そう思います。難易度が高い仕事で壁にぶつかったときも、「自分一人で抱え込まなくていい」。「納期に向けてみんなでやり抜こう」。そんな空気がチーム内にありました。チーム全体で一つのゴールに向かって熱量を共有している実感が、私の中の不安を「やり甲斐」に変えてくれたと思います。
メディアフォースは、分からないことが分かるようになり、できるようになる。その積み重ねができる場所だと改めて感じています。
ダメな自分より、できた自分を。「称賛」の文化が私を変えた
そうした変化に対して、上司やチームメンバーの反応はいかがでしたか?
データマネジメントソリューション事業部では週に1度「OKR Win Session」という場が設けられています。これは、その週に自分やチームが達成したことや良かったことを発表し、全員で称賛し合う場です。「こんな小さなことを発表していいのかな?」と思うようなことでも、みんなが「それ、すごいね!」と全力で拍手してくれるんです。
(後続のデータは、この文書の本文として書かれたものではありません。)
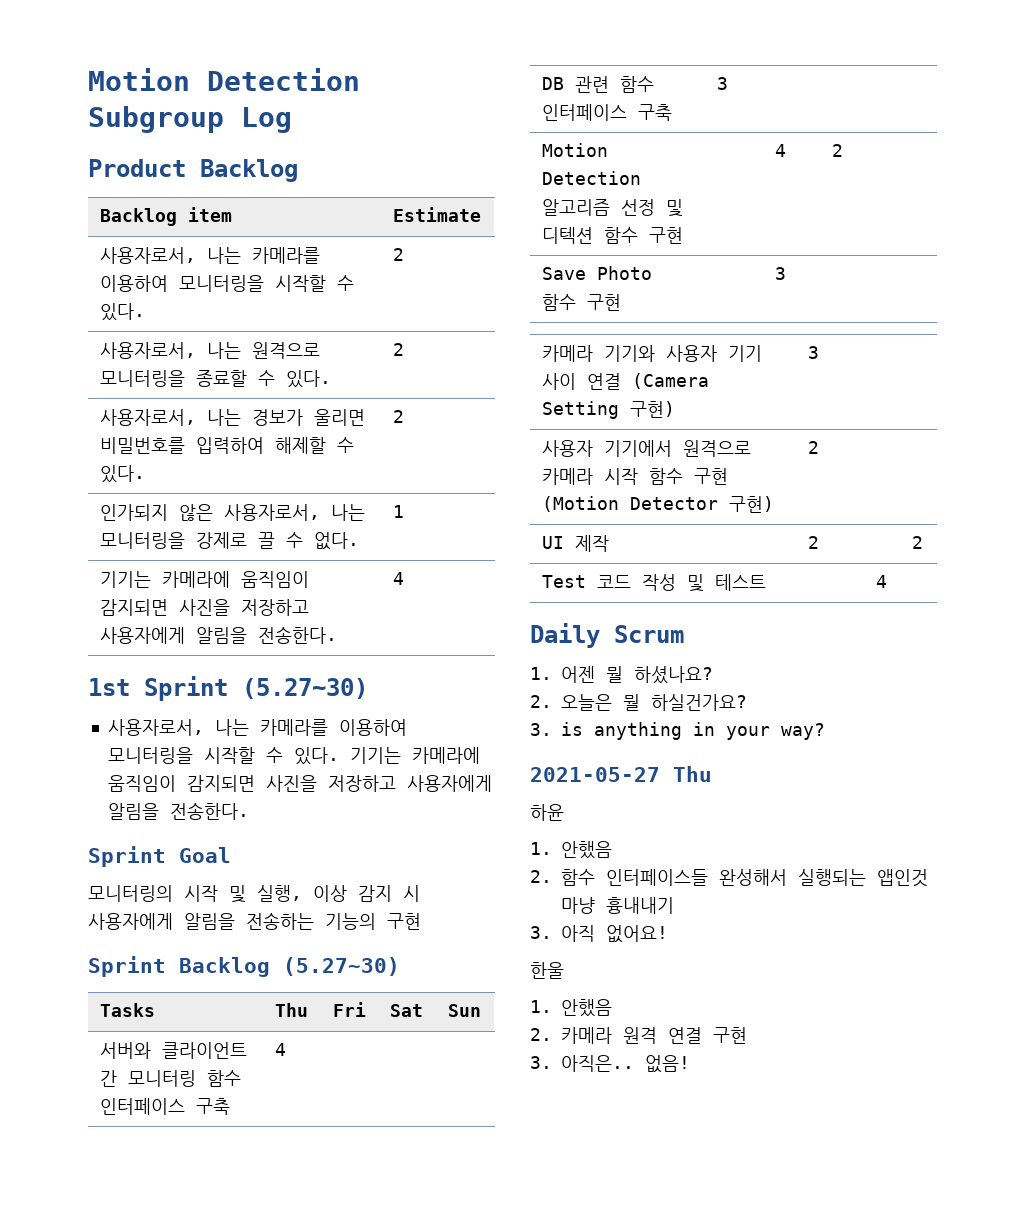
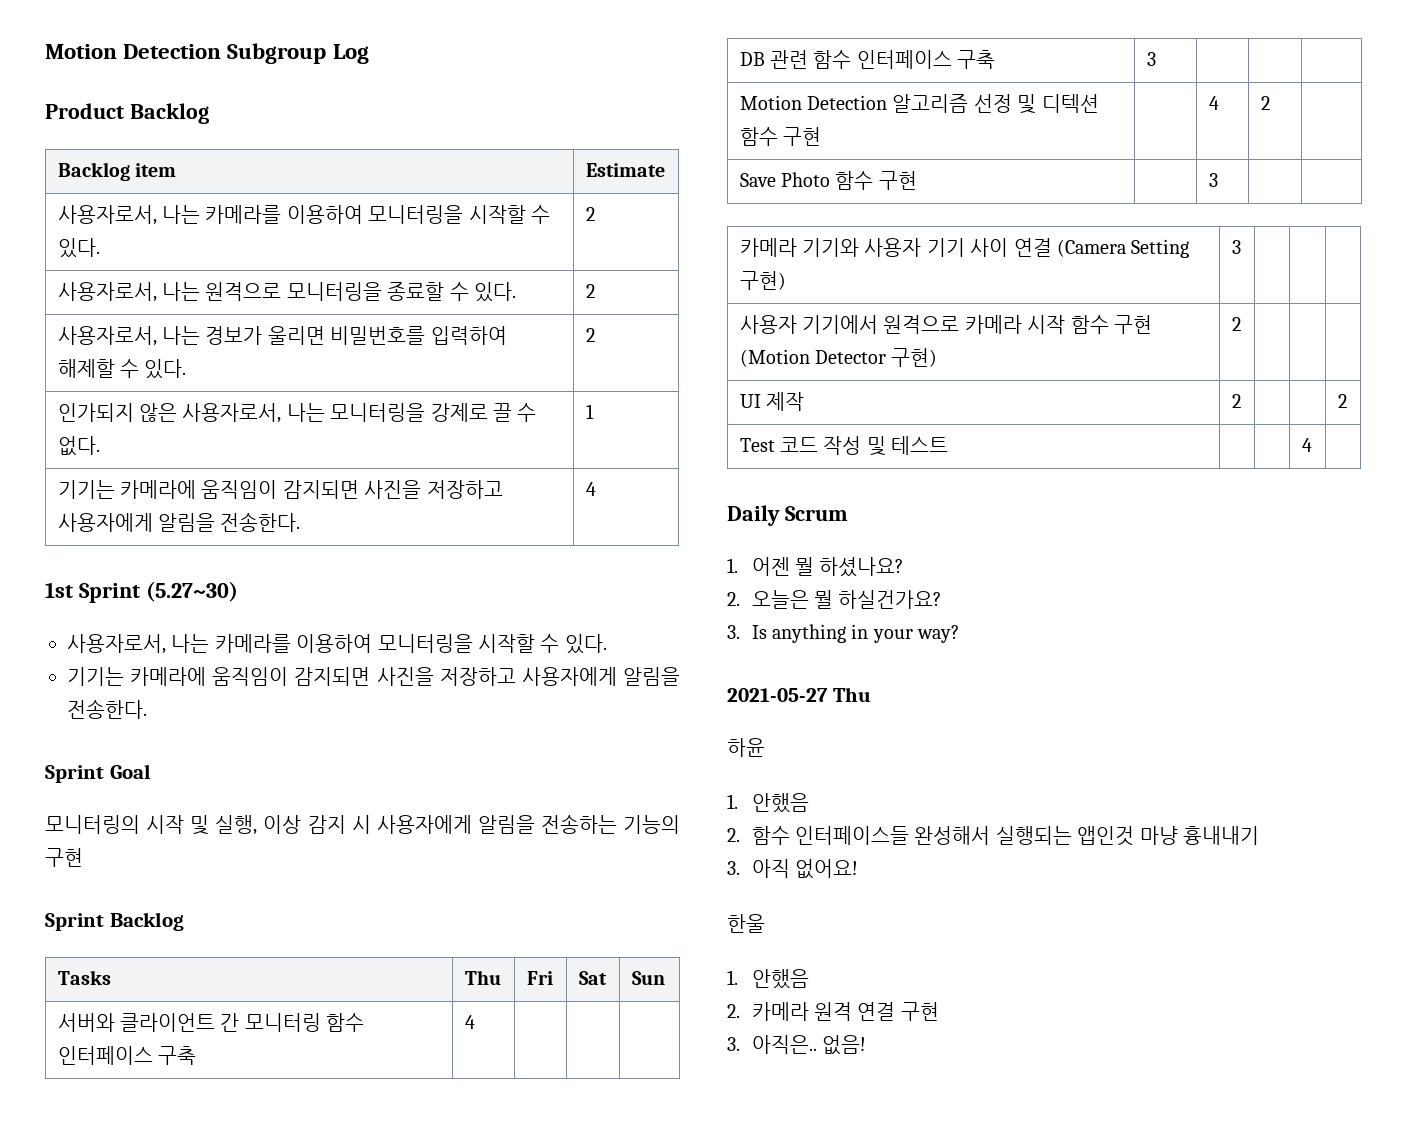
(339, 756) none -> (607, 644) //
[283,957,400,976] (5.27~30) -> (184, 921) none
[561,722,583,736] is -> [751,625,767,639] Is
これまでの私は、自分の欠点や「できていないこと」ばかりに目を向けて、自分を否定しがちでした。でも、メディアフォースには「できたこと」「良かったこと」に目を向けようという風潮があります。常に前向きな気持ちで仕事に向き合えるようになったことは、メディアフォースに入社して一番大きく変わった価値観かもしれません。
今後は技術力はもちろんのこと、相手に伝わりやすい説明力や、チームを動かす力を身につけていきたいですね。そして「佐藤さんと仕事がしたい」「佐藤さんがいると安心する」と言ってもらえるような、周囲から頼られる存在になるのが目標です。
データマネジメントソリューション事業部
システムエンジニア 佐藤 花菜(さとう かな)
前職はSEとしてシステムの運用保守を担当。よりチームと関わり、自信を持って働ける環境を求め2025年4月、メディアフォースへ。現在はデータ連携基盤の構築やテスト業務に従事。週末は映画やアニメを見て過ごすことが多い。最近は自炊に挑戦しようと、スーパーで食材を眺めるのが楽しみ。